#### Data:

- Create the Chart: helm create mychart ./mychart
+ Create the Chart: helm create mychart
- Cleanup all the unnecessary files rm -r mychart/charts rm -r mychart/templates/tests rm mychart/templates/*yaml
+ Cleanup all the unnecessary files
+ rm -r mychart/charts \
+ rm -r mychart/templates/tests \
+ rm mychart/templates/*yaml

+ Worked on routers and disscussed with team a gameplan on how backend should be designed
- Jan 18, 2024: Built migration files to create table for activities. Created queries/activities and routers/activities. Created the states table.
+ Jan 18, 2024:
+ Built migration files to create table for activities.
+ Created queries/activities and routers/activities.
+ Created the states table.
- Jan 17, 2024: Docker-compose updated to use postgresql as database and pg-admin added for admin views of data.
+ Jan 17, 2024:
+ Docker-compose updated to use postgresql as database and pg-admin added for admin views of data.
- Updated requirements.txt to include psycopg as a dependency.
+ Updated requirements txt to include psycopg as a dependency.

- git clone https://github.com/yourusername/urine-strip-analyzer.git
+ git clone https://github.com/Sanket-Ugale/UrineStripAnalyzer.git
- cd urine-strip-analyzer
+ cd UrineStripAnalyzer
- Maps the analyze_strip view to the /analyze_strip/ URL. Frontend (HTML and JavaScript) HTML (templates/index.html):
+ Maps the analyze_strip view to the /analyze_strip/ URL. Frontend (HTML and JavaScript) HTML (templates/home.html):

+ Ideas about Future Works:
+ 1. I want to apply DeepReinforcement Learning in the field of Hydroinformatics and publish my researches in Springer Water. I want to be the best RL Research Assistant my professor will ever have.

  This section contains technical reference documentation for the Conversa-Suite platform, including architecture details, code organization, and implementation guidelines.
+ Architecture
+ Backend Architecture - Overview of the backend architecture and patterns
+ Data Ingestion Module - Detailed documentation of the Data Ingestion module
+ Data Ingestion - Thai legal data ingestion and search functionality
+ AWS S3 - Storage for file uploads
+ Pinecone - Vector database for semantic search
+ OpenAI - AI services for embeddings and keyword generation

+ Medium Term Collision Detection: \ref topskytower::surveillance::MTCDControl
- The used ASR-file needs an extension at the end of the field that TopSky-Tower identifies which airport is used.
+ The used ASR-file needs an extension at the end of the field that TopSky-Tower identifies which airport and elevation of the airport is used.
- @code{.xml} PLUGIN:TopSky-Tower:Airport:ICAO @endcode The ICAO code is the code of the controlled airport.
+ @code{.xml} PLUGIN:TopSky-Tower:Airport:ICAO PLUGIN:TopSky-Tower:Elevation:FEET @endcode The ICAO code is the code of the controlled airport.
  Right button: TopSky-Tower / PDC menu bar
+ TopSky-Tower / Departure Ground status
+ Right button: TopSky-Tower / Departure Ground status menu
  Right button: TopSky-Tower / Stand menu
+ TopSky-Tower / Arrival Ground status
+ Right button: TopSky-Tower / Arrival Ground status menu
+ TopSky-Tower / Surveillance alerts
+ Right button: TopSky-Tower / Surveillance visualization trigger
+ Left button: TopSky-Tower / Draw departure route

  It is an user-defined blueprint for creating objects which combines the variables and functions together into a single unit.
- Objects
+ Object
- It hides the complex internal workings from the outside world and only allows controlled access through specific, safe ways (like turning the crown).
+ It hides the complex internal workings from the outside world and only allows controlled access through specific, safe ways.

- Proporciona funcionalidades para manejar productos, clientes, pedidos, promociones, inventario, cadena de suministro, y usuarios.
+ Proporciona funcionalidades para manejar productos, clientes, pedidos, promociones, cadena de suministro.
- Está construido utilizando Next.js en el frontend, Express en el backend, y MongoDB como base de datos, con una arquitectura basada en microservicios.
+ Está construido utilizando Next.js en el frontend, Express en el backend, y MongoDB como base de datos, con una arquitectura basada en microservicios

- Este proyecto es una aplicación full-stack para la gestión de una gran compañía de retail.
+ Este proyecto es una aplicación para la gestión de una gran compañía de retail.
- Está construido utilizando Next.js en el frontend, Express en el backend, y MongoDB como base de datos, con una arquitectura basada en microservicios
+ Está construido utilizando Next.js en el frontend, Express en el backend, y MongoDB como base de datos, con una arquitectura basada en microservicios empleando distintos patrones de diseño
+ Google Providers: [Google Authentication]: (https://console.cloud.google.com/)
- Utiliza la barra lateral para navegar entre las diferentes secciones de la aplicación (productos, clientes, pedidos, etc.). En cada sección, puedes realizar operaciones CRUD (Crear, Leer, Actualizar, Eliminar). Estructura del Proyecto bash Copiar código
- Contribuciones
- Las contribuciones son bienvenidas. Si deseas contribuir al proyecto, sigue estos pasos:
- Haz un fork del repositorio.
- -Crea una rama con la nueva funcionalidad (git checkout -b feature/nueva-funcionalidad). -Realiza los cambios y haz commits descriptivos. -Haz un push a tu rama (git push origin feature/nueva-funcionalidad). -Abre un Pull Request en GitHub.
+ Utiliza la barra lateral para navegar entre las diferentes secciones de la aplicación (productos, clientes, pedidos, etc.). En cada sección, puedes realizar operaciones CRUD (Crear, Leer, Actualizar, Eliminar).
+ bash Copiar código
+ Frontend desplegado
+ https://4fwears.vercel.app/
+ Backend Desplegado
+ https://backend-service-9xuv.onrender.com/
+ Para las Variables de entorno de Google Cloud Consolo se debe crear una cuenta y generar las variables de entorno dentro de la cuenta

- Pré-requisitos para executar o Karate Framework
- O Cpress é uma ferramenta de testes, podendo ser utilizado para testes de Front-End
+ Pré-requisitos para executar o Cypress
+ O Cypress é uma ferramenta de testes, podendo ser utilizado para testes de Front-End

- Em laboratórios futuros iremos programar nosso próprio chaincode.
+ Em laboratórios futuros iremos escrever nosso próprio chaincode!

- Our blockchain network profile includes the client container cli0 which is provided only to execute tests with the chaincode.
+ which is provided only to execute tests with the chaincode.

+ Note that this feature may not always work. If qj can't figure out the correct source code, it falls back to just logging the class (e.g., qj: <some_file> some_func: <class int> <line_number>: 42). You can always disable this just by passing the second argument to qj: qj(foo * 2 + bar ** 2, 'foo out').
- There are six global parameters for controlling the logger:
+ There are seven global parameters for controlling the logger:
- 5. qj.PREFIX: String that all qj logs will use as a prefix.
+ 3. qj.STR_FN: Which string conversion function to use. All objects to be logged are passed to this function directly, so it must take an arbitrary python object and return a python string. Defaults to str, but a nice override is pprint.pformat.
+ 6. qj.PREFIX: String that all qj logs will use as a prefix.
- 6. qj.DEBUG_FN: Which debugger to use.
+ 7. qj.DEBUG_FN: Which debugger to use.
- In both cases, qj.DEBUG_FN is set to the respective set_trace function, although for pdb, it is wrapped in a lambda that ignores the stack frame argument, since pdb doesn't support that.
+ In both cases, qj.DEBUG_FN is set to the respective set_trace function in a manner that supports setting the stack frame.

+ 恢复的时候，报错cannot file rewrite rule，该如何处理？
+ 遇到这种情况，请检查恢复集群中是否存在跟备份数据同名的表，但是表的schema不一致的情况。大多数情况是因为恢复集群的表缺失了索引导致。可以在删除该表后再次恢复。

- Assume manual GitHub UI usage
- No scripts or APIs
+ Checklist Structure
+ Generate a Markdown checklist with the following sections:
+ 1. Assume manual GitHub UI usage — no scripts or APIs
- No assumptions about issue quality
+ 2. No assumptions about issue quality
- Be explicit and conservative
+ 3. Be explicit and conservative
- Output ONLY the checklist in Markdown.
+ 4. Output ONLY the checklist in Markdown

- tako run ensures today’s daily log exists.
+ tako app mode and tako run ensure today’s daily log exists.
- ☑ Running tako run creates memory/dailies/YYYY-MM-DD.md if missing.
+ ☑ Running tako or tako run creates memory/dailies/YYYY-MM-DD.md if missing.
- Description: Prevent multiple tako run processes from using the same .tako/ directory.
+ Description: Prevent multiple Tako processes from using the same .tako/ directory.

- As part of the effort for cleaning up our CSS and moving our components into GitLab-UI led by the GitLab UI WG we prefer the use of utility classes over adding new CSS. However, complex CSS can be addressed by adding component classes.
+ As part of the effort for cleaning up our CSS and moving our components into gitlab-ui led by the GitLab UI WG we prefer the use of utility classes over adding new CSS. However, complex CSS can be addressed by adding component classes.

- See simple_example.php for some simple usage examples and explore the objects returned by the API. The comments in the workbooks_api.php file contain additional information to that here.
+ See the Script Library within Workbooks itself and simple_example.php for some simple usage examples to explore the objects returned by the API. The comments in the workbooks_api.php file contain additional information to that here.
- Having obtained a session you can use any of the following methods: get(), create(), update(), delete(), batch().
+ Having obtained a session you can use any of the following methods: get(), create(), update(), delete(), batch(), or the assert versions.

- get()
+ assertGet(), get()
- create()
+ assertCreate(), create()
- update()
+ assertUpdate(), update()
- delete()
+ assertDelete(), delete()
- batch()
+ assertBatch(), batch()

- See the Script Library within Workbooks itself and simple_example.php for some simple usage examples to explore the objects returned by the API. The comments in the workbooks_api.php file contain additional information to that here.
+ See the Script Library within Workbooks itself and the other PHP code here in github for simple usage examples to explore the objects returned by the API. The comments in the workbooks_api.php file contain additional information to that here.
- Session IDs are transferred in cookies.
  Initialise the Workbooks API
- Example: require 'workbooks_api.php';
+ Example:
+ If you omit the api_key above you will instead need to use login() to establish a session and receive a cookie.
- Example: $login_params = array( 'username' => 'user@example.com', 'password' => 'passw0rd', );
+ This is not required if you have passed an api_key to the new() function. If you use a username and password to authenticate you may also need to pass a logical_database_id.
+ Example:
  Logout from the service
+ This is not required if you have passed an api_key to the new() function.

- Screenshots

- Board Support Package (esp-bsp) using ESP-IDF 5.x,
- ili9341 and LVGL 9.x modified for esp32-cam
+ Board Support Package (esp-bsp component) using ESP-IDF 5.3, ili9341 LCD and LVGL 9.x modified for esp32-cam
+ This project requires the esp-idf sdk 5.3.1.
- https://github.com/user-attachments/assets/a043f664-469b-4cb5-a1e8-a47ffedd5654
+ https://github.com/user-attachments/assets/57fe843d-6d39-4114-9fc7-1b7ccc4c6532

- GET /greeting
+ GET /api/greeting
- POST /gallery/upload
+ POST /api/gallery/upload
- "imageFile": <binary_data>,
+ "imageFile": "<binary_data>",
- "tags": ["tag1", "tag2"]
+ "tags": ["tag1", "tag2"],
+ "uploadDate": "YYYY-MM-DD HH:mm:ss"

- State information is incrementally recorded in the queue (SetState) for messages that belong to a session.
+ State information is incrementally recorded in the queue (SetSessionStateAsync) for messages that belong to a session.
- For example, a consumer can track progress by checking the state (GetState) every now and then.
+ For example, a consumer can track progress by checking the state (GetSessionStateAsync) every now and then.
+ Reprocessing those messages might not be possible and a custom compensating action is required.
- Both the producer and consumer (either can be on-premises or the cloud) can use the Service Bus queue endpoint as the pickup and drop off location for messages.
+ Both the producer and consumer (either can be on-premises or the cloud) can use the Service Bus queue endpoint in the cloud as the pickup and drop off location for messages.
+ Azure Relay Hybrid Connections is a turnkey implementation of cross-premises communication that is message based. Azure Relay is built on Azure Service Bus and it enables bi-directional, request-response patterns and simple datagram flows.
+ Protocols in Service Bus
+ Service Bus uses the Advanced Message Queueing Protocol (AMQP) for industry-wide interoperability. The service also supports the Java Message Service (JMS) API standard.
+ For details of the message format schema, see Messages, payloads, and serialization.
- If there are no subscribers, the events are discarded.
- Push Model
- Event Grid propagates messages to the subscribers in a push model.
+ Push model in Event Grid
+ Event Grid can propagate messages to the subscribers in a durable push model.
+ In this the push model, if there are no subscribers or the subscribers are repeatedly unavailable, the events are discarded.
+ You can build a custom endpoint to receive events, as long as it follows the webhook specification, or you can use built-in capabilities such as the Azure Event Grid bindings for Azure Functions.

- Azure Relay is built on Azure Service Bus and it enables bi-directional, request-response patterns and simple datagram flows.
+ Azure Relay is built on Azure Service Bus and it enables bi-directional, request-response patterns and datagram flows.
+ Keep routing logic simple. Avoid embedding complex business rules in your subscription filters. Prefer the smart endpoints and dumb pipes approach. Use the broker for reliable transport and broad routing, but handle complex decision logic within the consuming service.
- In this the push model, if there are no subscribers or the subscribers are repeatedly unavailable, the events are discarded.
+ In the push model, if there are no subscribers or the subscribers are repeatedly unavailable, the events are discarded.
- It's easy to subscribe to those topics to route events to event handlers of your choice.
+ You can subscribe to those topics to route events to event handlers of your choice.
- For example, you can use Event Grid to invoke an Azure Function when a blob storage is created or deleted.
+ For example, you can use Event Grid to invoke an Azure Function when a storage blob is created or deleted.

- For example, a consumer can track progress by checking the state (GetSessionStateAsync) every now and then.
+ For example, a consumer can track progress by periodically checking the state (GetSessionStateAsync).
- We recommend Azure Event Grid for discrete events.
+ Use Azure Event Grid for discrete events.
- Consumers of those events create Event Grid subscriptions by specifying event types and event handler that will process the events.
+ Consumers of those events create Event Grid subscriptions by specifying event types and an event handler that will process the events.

#### Work required:
Write only the number of lines in the data where the word "Board" occurs.

#### Written response:
2